Con más cautela que nunca, siguieron avanzando con cuidado hasta que la espesura se fue dispersando y tan sólo quedaron unos atrofiados árboles jóvenes. Se encontraban en lo más alto de la cresta que se extendía por detrás del río y tenían una clara vista por encima de la otra ladera y a lo largo de la misma cresta en la dirección de las fortificaciones britanas que vigilaban el vado. El humo de los campamentos de ambos ejércitos embadurnaba la atmósfera. Hacia el este, el cielo estaba teñido de rosa y se distinguía una suave neblina abajo, en dirección al río. El terreno del oeste todavía se encontraba envuelto en lúgubres sombras. No había ninguna señal de movimiento y Macro le hizo señas a su optio para que regresara con él a los árboles.

– Vuelve a donde está el legado y dile que está todo despejado, la legión puede empezar a cruzar. Me quedaré un rato más por aquí para asegurarme.

– Sí, señor. -Será mejor que le expliques cómo se ve el terreno desde aquí arriba.

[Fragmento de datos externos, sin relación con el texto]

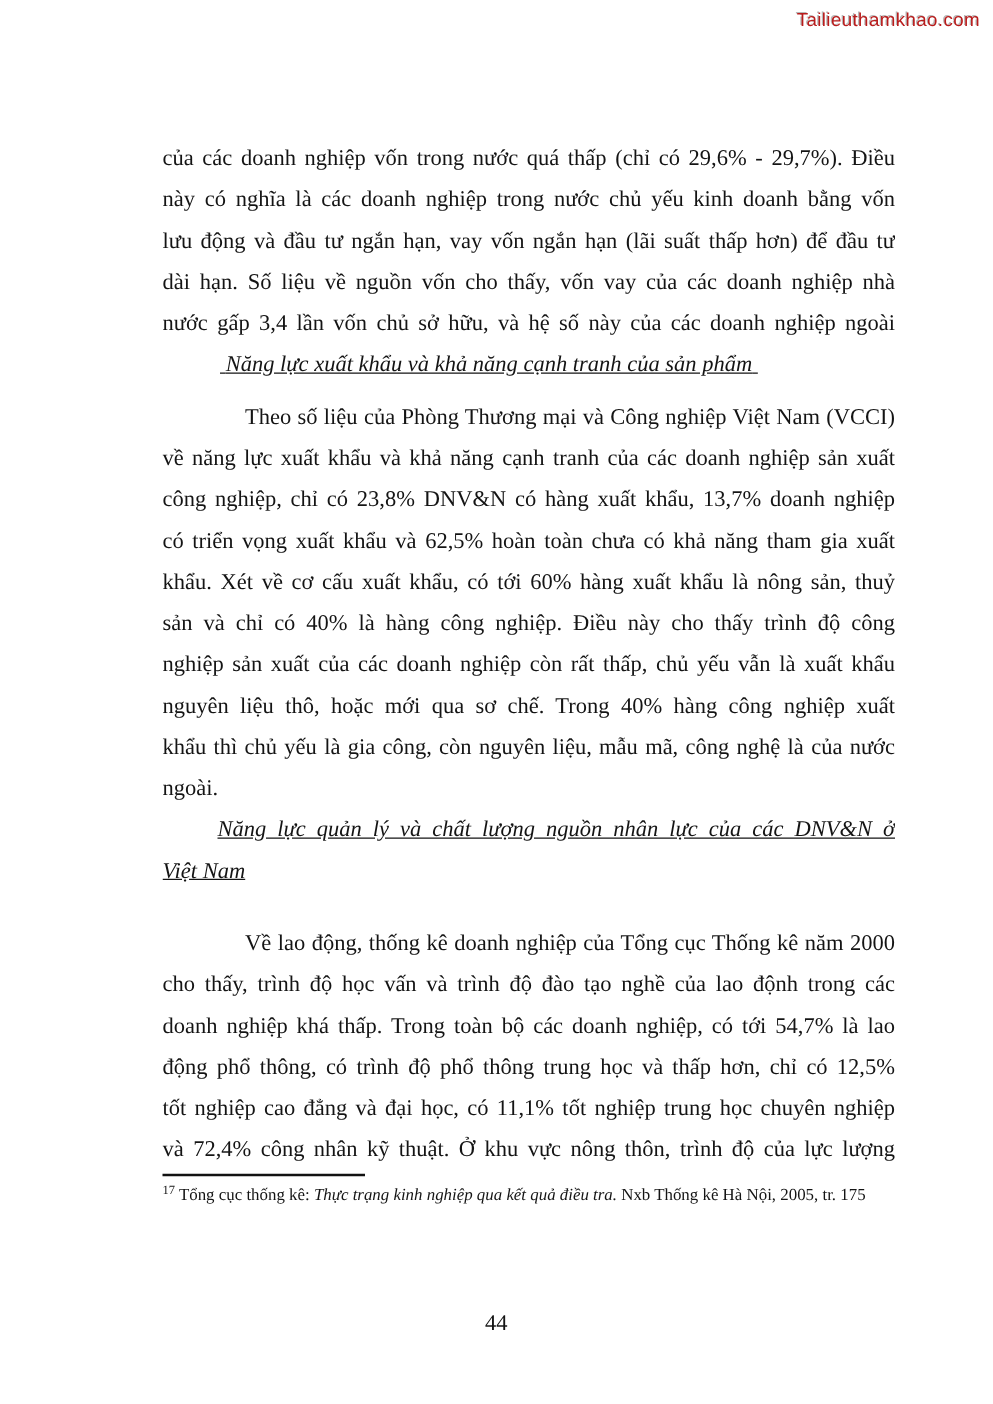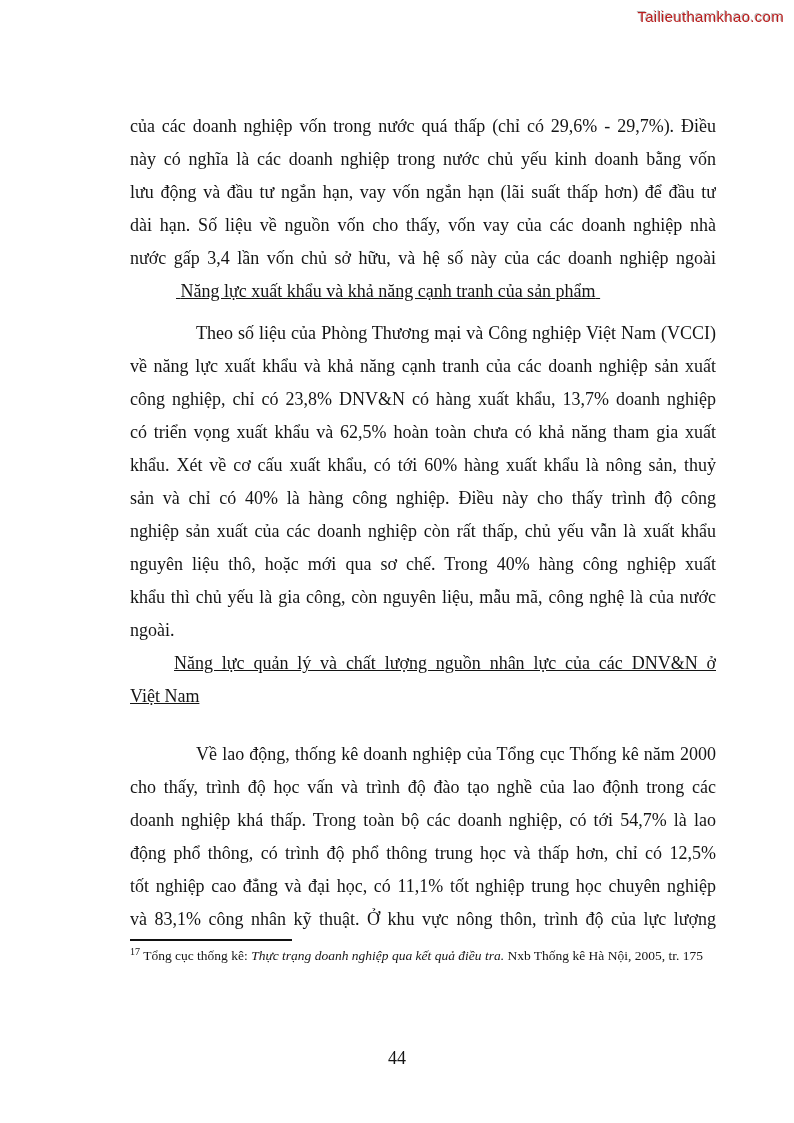--- a/index.html
+++ b/index.html
@@ -29,21 +29,21 @@
     text-align: justify;
     text-align-last: justify;
   }
   .line.last { text-align-last: left; }
   .para.indent .line:first-child { text-indent: 66px; }
   sup.fnref {
     font-size: 11px;
     vertical-align: 7px;
     line-height: 0;
   }
-  .heading { }
+  .heading { font-style: italic; }
   .heading .u { text-decoration: underline; }
   .heading .u.pad::before, .heading .u.pad::after { content: "\00a0"; }
   .h1 { padding-left: 46px; margin-bottom: 9px; text-align: left; text-align-last: left; }
   .h2 { margin-bottom: 25px; }
   .h2 .hline1 { text-indent: 44px; }
   .h2 .hlast { text-align-last: left; }
   .footnote { margin-top: 3px; }
   .fn-rule {
     width: 162px;
     border-top: 2px solid #111111;
@@ -101,23 +101,23 @@
     <div class="line hline1"><span class="u">Năng lực quản lý và chất lượng nguồn nhân lực của các DNV&amp;N ở</span></div>
     <div class="line hlast"><span class="u">Việt Nam</span></div>
   </div>
 
   <div class="para indent">
       <div class="line">Về lao động, thống kê doanh nghiệp của Tổng cục Thống kê năm 2000</div>
       <div class="line">cho thấy, trình độ học vấn và trình độ đào tạo nghề của lao độnh trong các</div>
       <div class="line">doanh nghiệp khá thấp. Trong toàn bộ các doanh nghiệp, có tới 54,7% là lao</div>
       <div class="line">động phổ thông, có trình độ phổ thông trung học và thấp hơn, chỉ có 12,5%</div>
       <div class="line">tốt nghiệp cao đẳng và đại học, có 11,1% tốt nghiệp trung học chuyên nghiệp</div>
-      <div class="line">và 83,1% công nhân kỹ thuật. Ở khu vực nông thôn, trình độ của lực lượng</div>
+      <div class="line">và 72,4% công nhân kỹ thuật. Ở khu vực nông thôn, trình độ của lực lượng</div>
     </div>
 
   <div class="footnote">
     <div class="fn-rule"></div>
-    <div class="fn-text"><sup>17</sup> <span>Tổng cục thống kê: </span><i>Thực trạng doanh nghiệp qua kết quả điều tra.</i><span> Nxb Thống kê Hà Nội, 2005, tr. 175</span></div>
+    <div class="fn-text"><sup>17</sup> <span>Tổng cục thống kê: </span><i>Thực trạng kinh nghiệp qua kết quả điều tra.</i><span> Nxb Thống kê Hà Nội, 2005, tr. 175</span></div>
   </div>
 
 </div>
 
 <div class="page-number">44</div>
 
 </body></html>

No podremos acercarnos a lo largo de la cima de la cresta, nos verían a más de un kilómetro y medio de distancia. Tendremos que seguir el margen del río hasta estar cerca de los britanos y entonces dirigirnos a la cresta.

¿Lo has entendido todo? ¡Ahora vete.

Cato volvió a bajar por la cuesta más rápidamente de lo que la había subido ahora que la luz se intensificaba y revelaba todas las raíces y zarzas traicioneras. Aunque se mantuvo a bastante distancia de la arboleda, llegó a la orilla del río mucho antes de lo que había previsto. Por un momento se dejó llevar por el pánico cuando no vio señales del resto de la legión en la otra orilla. Entonces le llamó la atención un leve movimiento río arriba y allí estaba el legado agitando un brazo entre los árboles. Instantes después Cato exponía su informe.

– ¿Marchar siguiendo el margen del río? -Vespasiano lo reflexionó con recelo al tiempo que examinaba la otra orilla-.

Eso nos va a retrasar.

– No puede evitarse, señor. La cresta está demasiado expuesta y el bosque es demasiado espeso.